Records –

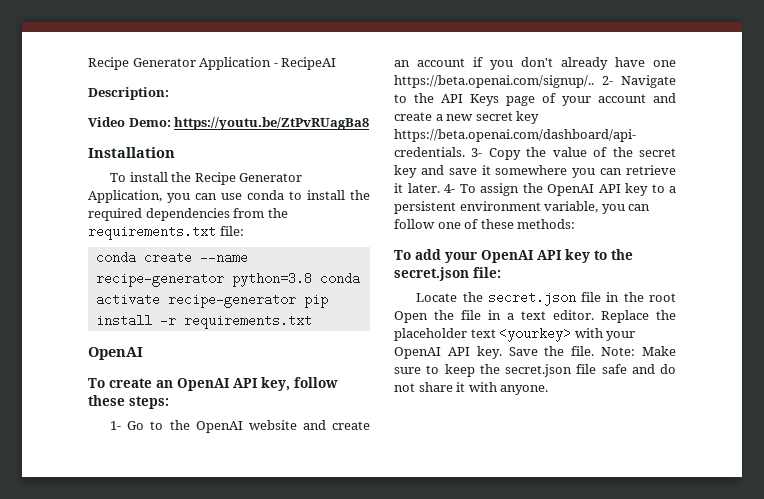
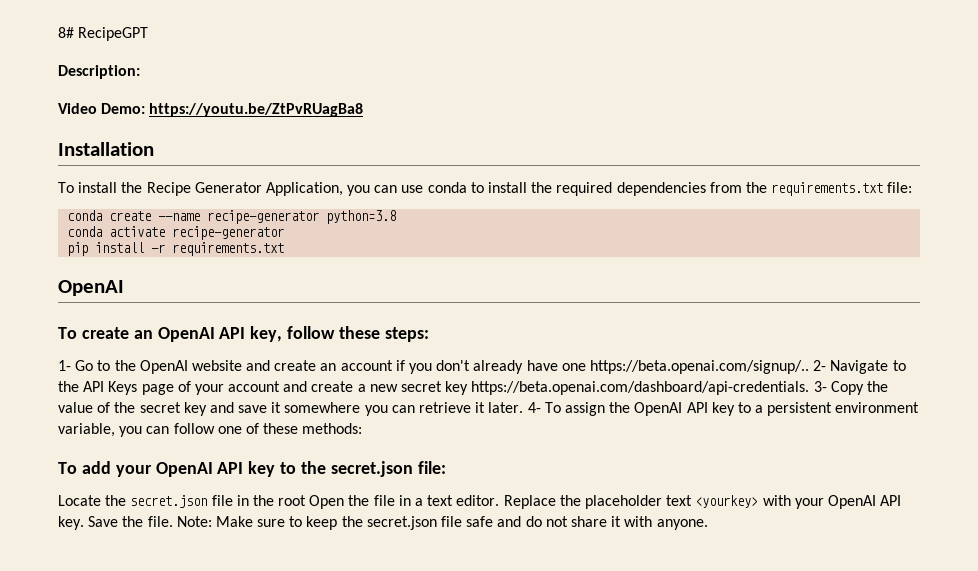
- Recipe Generator Application - RecipeAI
+ 8# RecipeGPT
- conda create --name recipe-generator python=3.8 conda activate recipe-generator pip install -r requirements.txt
+ conda create --name recipe-generator python=3.8
+ conda activate recipe-generator
+ pip install -r requirements.txt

What you will do – Pull out every line of the entries that includes the word "install".

Finished task –
- conda create --name recipe-generator python=3.8 conda activate recipe-generator pip install -r requirements.txt
+ pip install -r requirements.txt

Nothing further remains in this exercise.